Start of Block
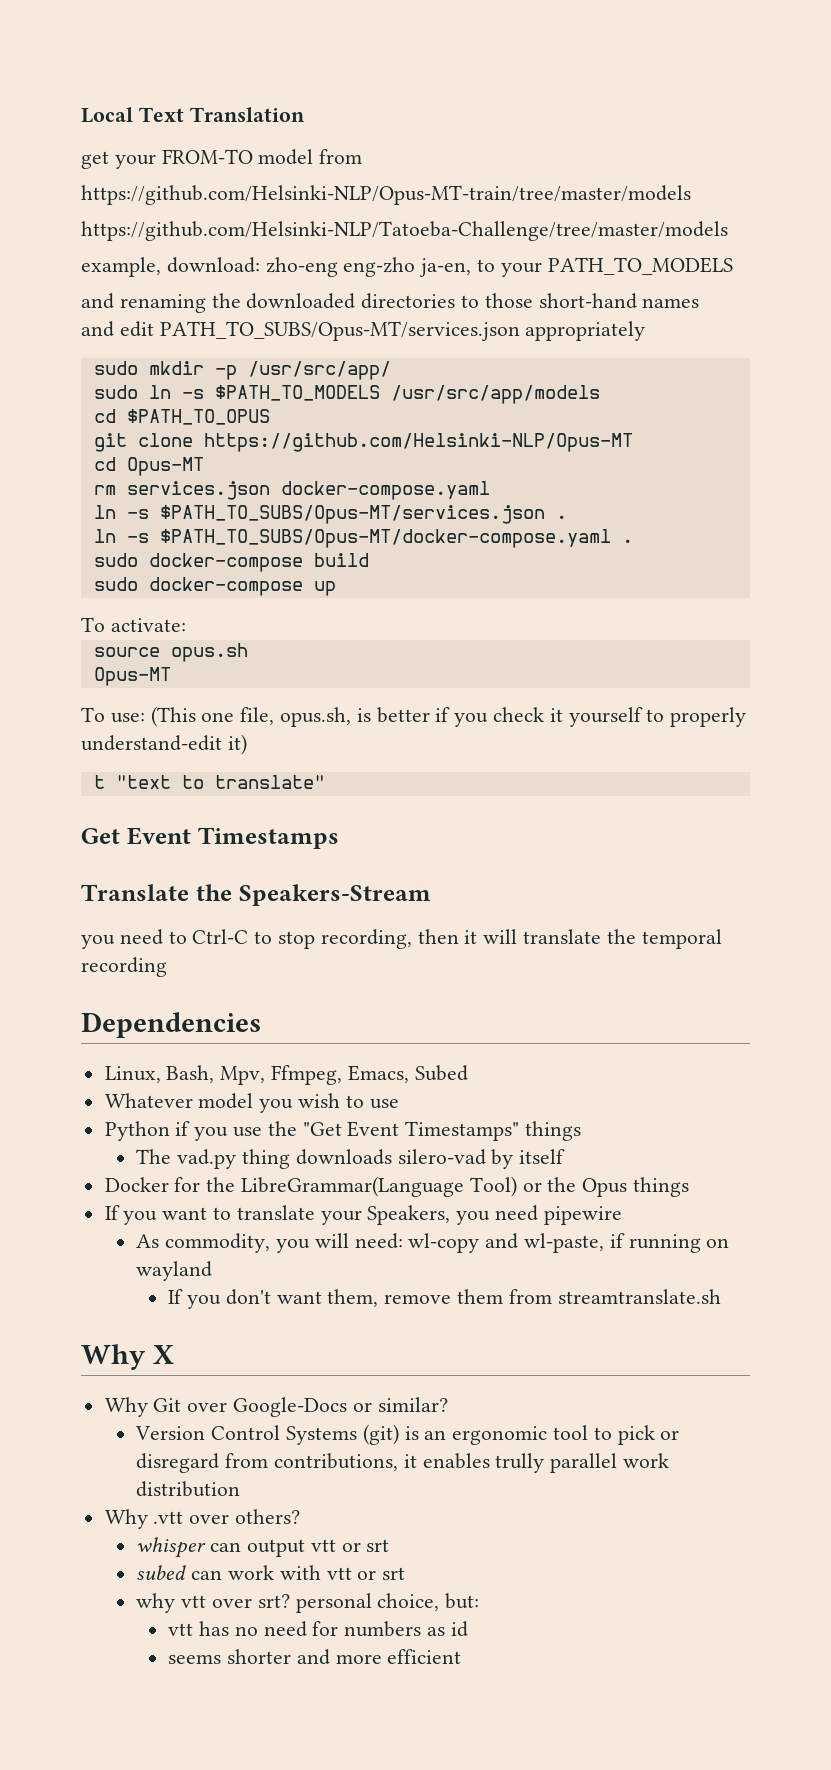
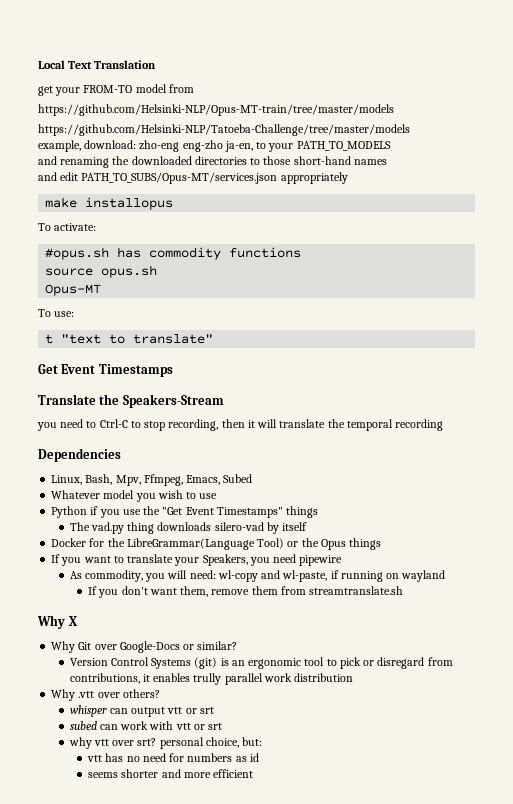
[93,361,391,380] [93,385,600,404] [93,409,270,425] [93,433,633,452] [93,457,204,476] [93,481,490,500] [93,505,567,524] [93,529,633,548] [93,553,369,572] [93,577,336,596] [81,617,186,632] sudo mkdir -p /usr/src/app/ // sudo ln -s $PATH_TO_MODELS /usr/src/app/models // cd $PATH_TO_OPUS // git clone https://github.com/Helsinki-NLP/Opus-MT // cd Opus-MT // rm services.json docker-compose.yaml // ln -s $PATH_TO_SUBS/Opus-MT/services.json . // ln -s $PATH_TO_SUBS/Opus-MT/docker-compose.yaml . // sudo docker-compose build // sudo docker-compose up // To activate: -> [45,197,174,210] [38,223,97,231] [45,247,302,260] make installopus // To activate: // #opus.sh has commodity functions
[150,706,747,727] [81,734,247,755] (This one file, opus.sh, is better if you check it yourself to properly understand-edit it) -> (75, 314) none

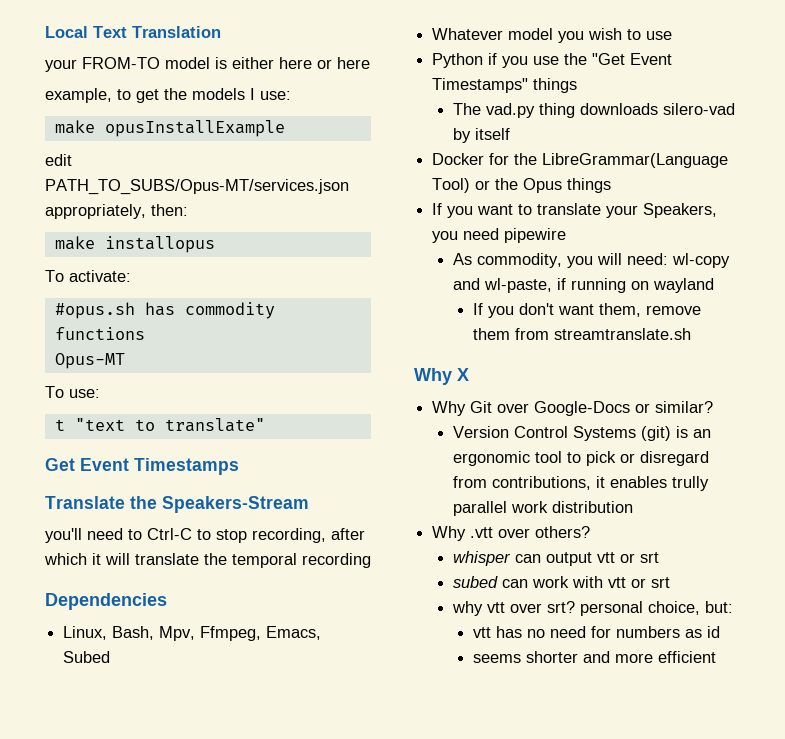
[38,86,53,96] get -> (221, 32) none
[168,84,194,93] [38,104,394,116] [38,124,410,136] [38,140,391,152] [38,156,387,168] [38,172,348,184] from // https://github.com/Helsinki-NLP/Opus-MT-train/tree/master/models // https://github.com/Helsinki-NLP/Tatoeba-Challenge/tree/master/models // example, download: zho-eng eng-zho ja-en, to your PATH_TO_MODELS // and renaming the downloaded directories to those short-hand names // and edit PATH_TO_SUBS/Opus-MT/services.json appropriately -> [215,57,370,69] [45,88,291,103] [54,120,285,137] [45,154,72,166] [45,179,349,195] [45,204,188,219] is either here or here // example, to get the models I use: // make opusInstallExample // edit PATH_TO_SUBS/Opus-MT/services.json appropriately, then:
[45,265,158,278] // source opus.sh -> (145, 333) none
[37,422,57,431] you -> [45,528,82,543] you'll
[221,419,245,428] then -> [331,528,365,540] [44,553,87,565] after which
End of Block
## [Activity]
From the line containing "[38,86,53,96] get -> (221, 32) none" down to the final line of the data, write out every line exactly; both the first and last of these belong in your answer, and nothing else does.

## [Solution below]
[38,86,53,96] get -> (221, 32) none
[168,84,194,93] [38,104,394,116] [38,124,410,136] [38,140,391,152] [38,156,387,168] [38,172,348,184] from // https://github.com/Helsinki-NLP/Opus-MT-train/tree/master/models // https://github.com/Helsinki-NLP/Tatoeba-Challenge/tree/master/models // example, download: zho-eng eng-zho ja-en, to your PATH_TO_MODELS // and renaming the downloaded directories to those short-hand names // and edit PATH_TO_SUBS/Opus-MT/services.json appropriately -> [215,57,370,69] [45,88,291,103] [54,120,285,137] [45,154,72,166] [45,179,349,195] [45,204,188,219] is either here or here // example, to get the models I use: // make opusInstallExample // edit PATH_TO_SUBS/Opus-MT/services.json appropriately, then:
[45,265,158,278] // source opus.sh -> (145, 333) none
[37,422,57,431] you -> [45,528,82,543] you'll
[221,419,245,428] then -> [331,528,365,540] [44,553,87,565] after which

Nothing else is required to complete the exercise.